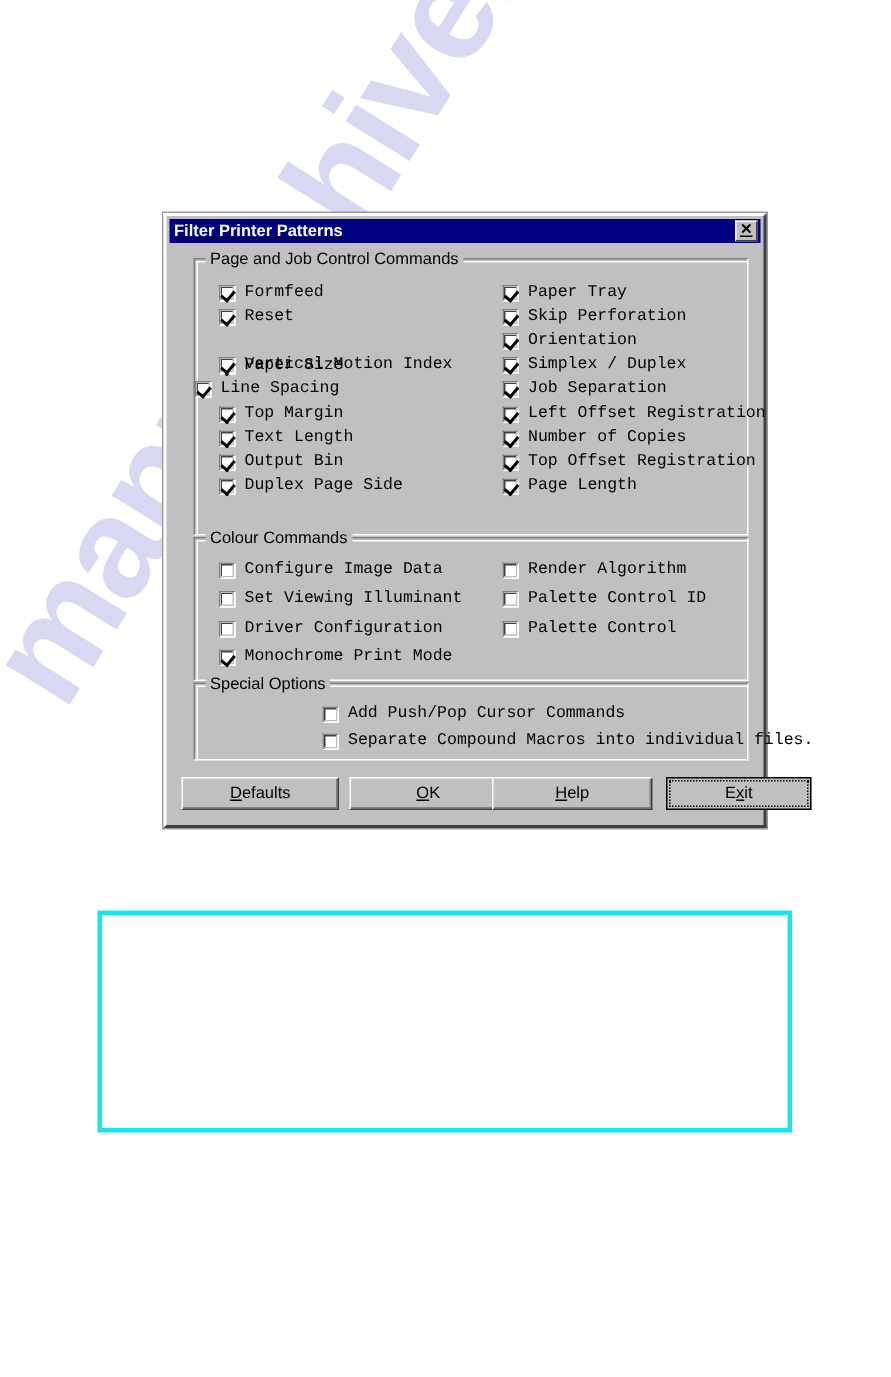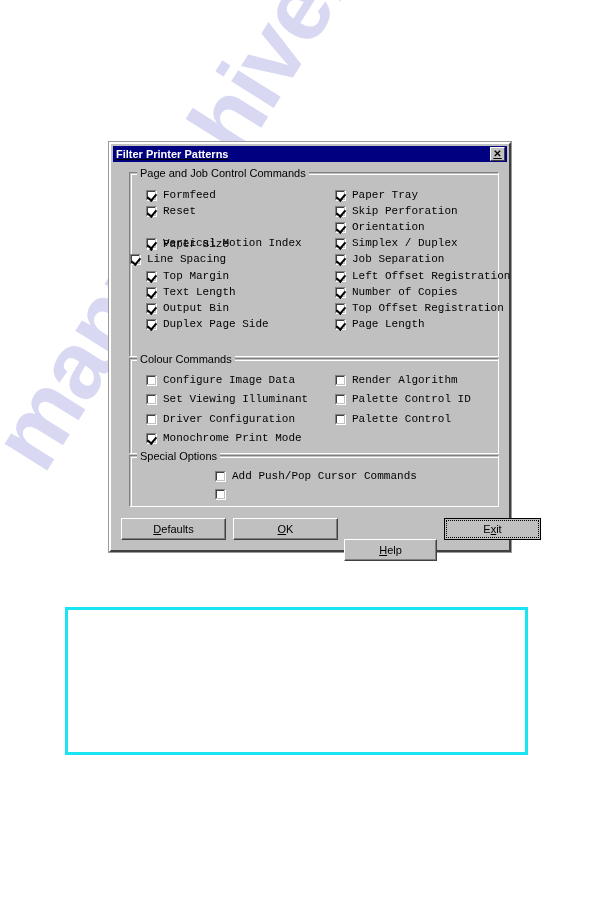--- a/index.html
+++ b/index.html
@@ -355,6 +355,7 @@
       </div>
       <div class="cb-row" style="left: 104px; top: 343px;">
         <span class="cb-box"></span>
+        <span class="cb-label">Separate Compound Macros into individual files.</span>
       </div>
     </div>
 

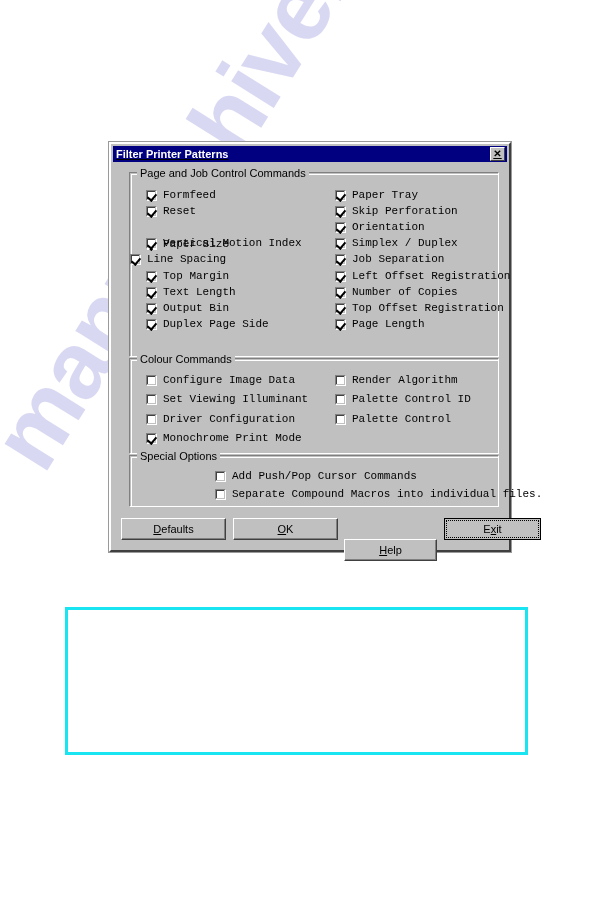--- a/index.html
+++ b/index.html
@@ -202,7 +202,7 @@
 
   #btn-defaults { left: 10px;  top: 374px; width: 105px; }
   #btn-ok       { left: 122px; top: 374px; width: 105px; }
-  #btn-help     { left: 233px; top: 374px; width: 93px; margin-top: 21px; }
+  #btn-help     { left: 217px; top: 374px; width: 107px; }
   #btn-exit     { left: 333px; top: 374px; width: 97px; }
 
   

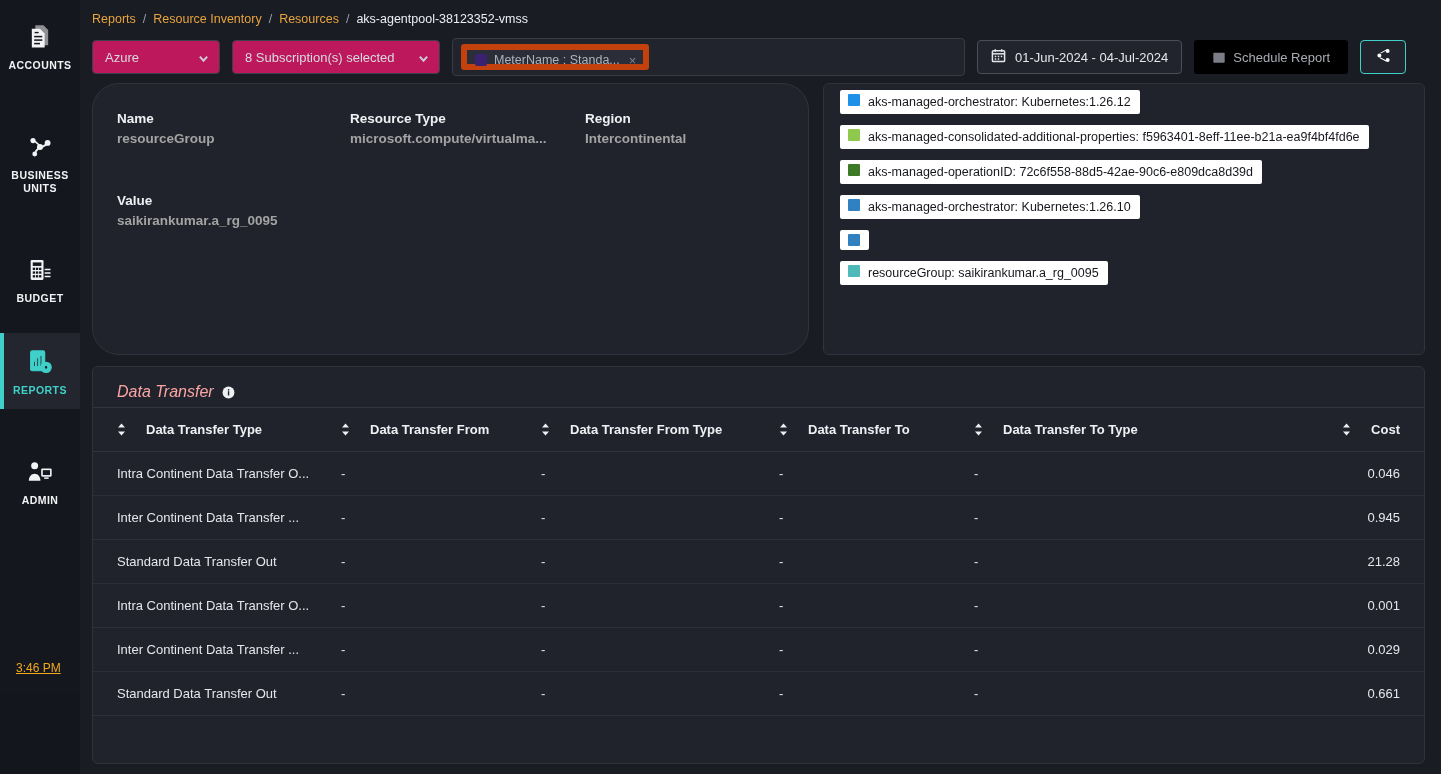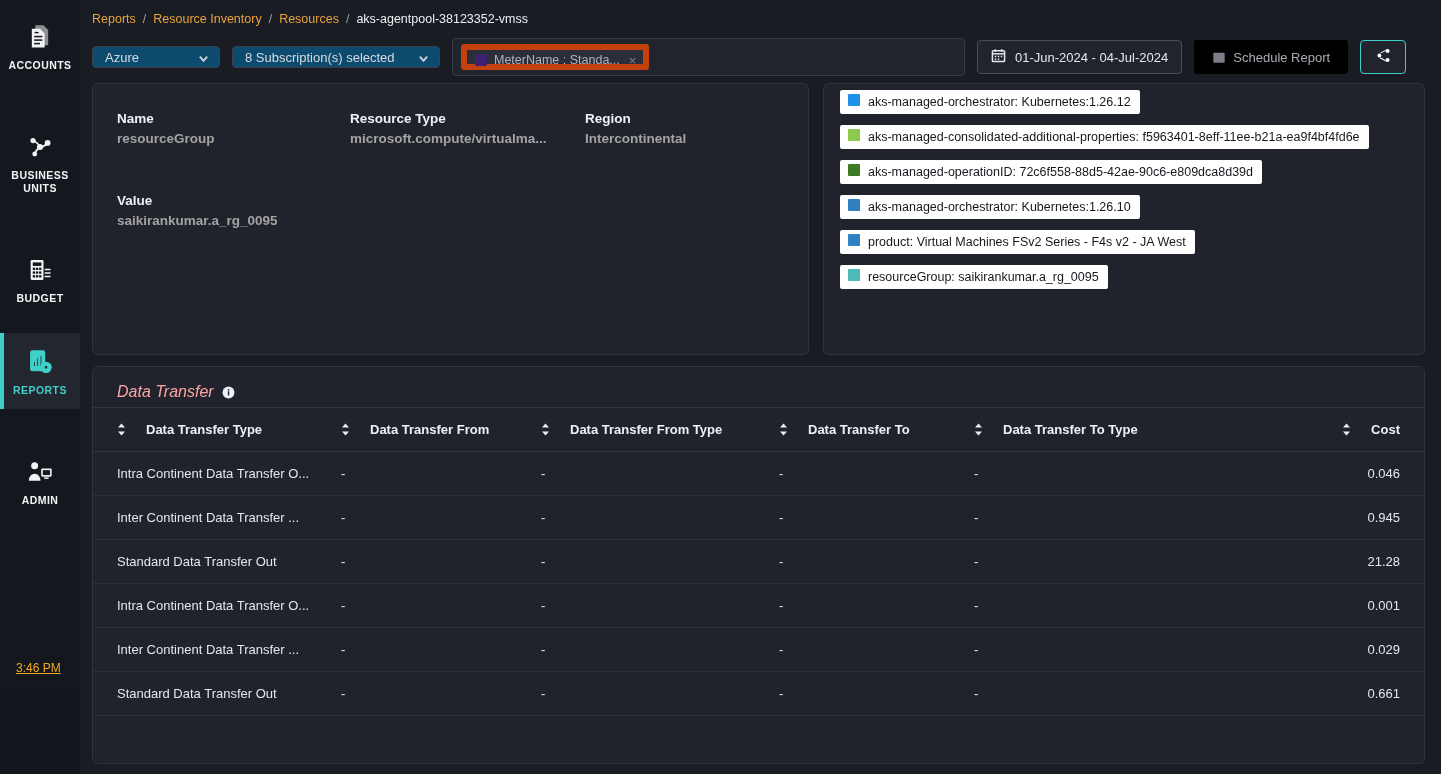--- a/index.html
+++ b/index.html
@@ -66,7 +66,7 @@
 
   .toolbar { display: flex; align-items: center; gap: 12px; margin-top: 11px; }
   .select {
-    height: 22px; background: #0c4a6e; border: 1px solid #3c404b; border-radius: 4px;
+    height: 34px; background: #be185d; border: 1px solid #3c404b; border-radius: 4px;
     color: #d8dbe2; font-size: 13px; display: flex; align-items: center;
     justify-content: space-between; padding: 0 10px 0 12px; cursor: pointer;
   }

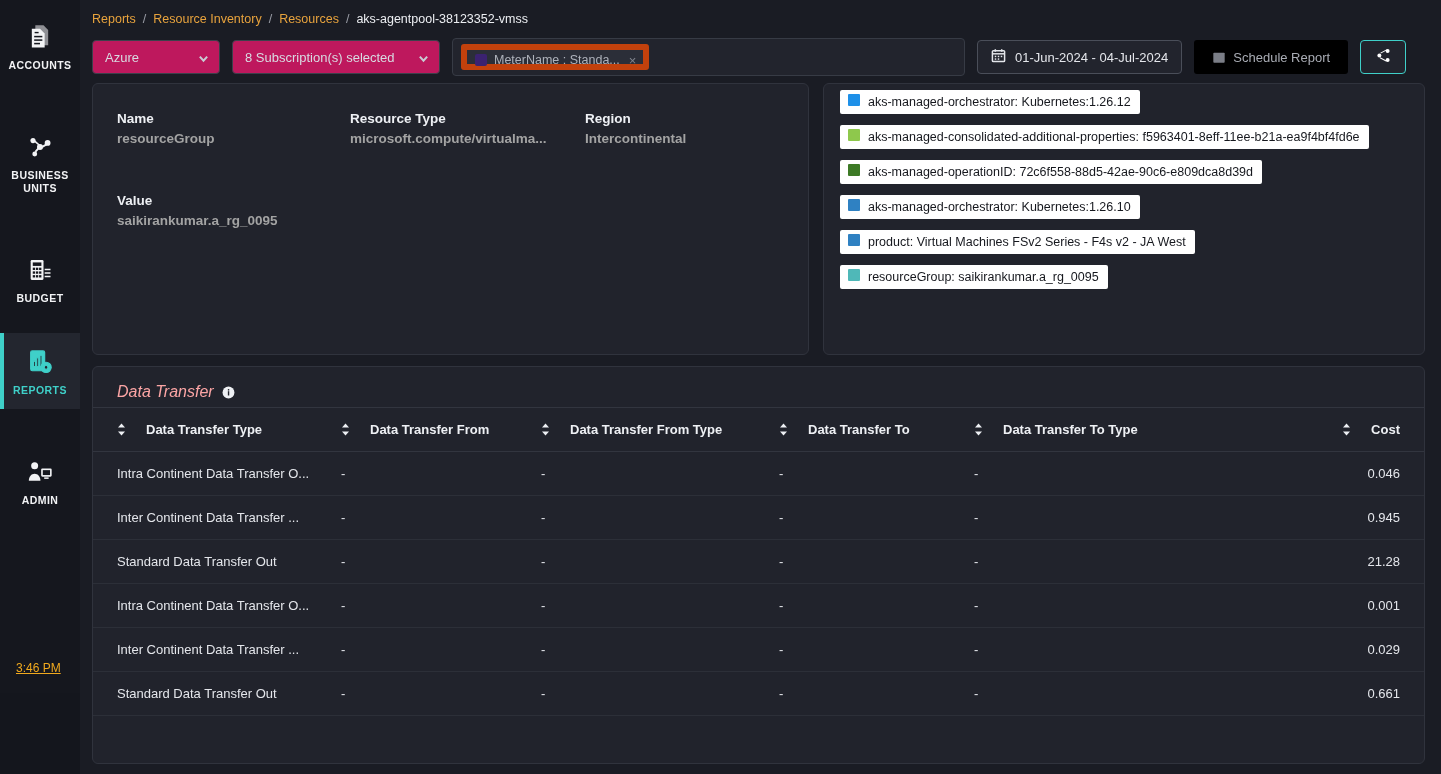--- a/index.html
+++ b/index.html
@@ -115,7 +115,7 @@
   .row-top { display: flex; gap: 14px; height: 272px; flex: 0 0 auto; }
 
   .panel { background: #21232c; border: 1px solid #30333d; border-radius: 6px; }
-  .panel-info { flex: 0 0 717px; padding: 26px 24px; }
+  .panel-info { flex: 0 0 717px; padding: 26px 24px; border-radius: 27px; }
   .panel-tags { flex: 1 1 auto; overflow: hidden; position: relative; padding: 0; }
 
   .info-grid { display: flex; }

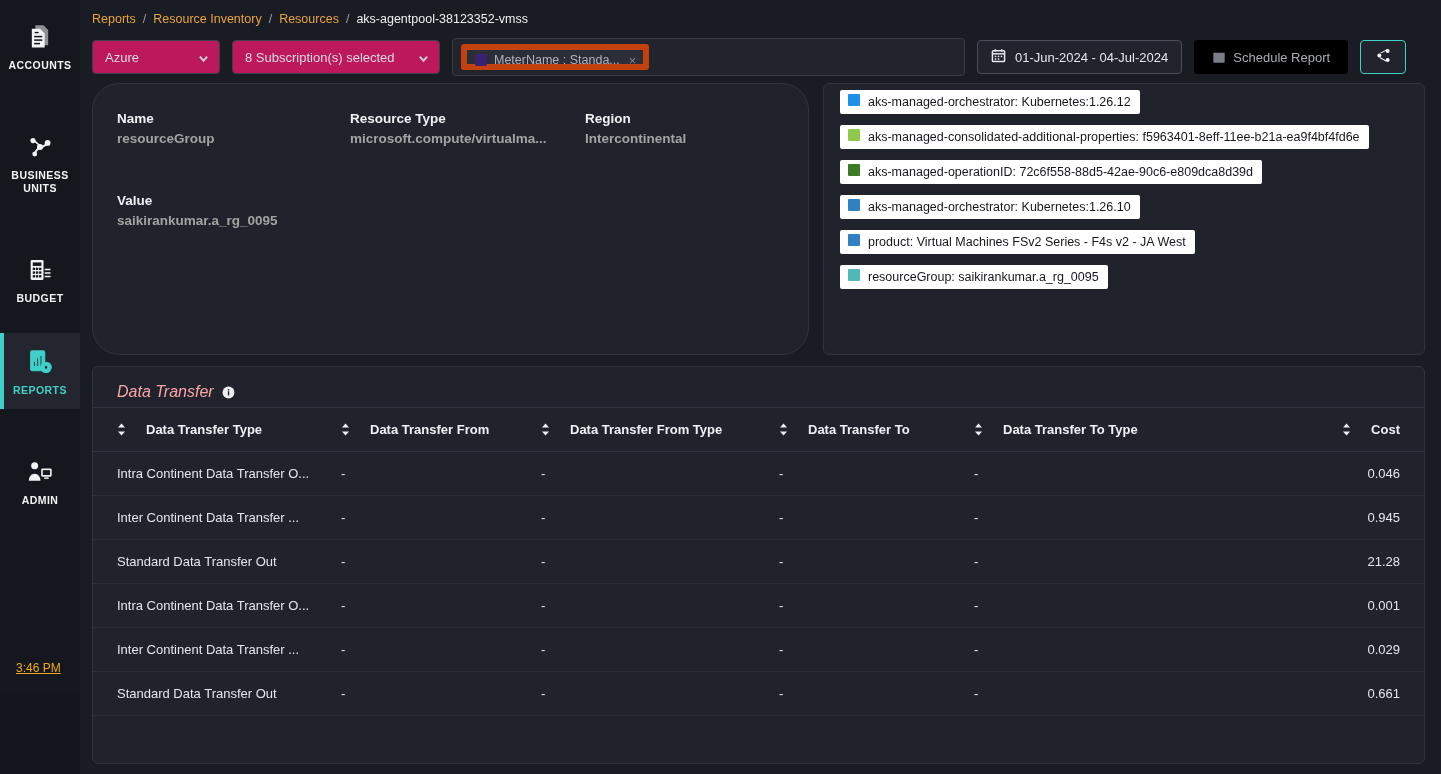--- a/index.html
+++ b/index.html
@@ -389,7 +389,6 @@
             <div class="tag-row">
               <span class="tag">
                 <span class="tag-sw" style="background:#2f81c2"></span>
-                <span>product: Virtual Machines FSv2 Series - F4s v2 - JA West</span>
               </span>
             </div>
             <div class="tag-row">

════════════════

→ WHAT IS BEING ASKED: Output the material above exactly, but only from the line that carries "122px; top: 374px;" through the line that carries "333px; top: 374px;".

→ SOLUTION TO THE PROBLEM:
   #btn-ok       { left: 122px; top: 374px; width: 105px; }
-  #btn-help     { left: 233px; top: 374px; width: 93px; margin-top: 21px; }
+  #btn-help     { left: 217px; top: 374px; width: 107px; }
   #btn-exit     { left: 333px; top: 374px; width: 97px; }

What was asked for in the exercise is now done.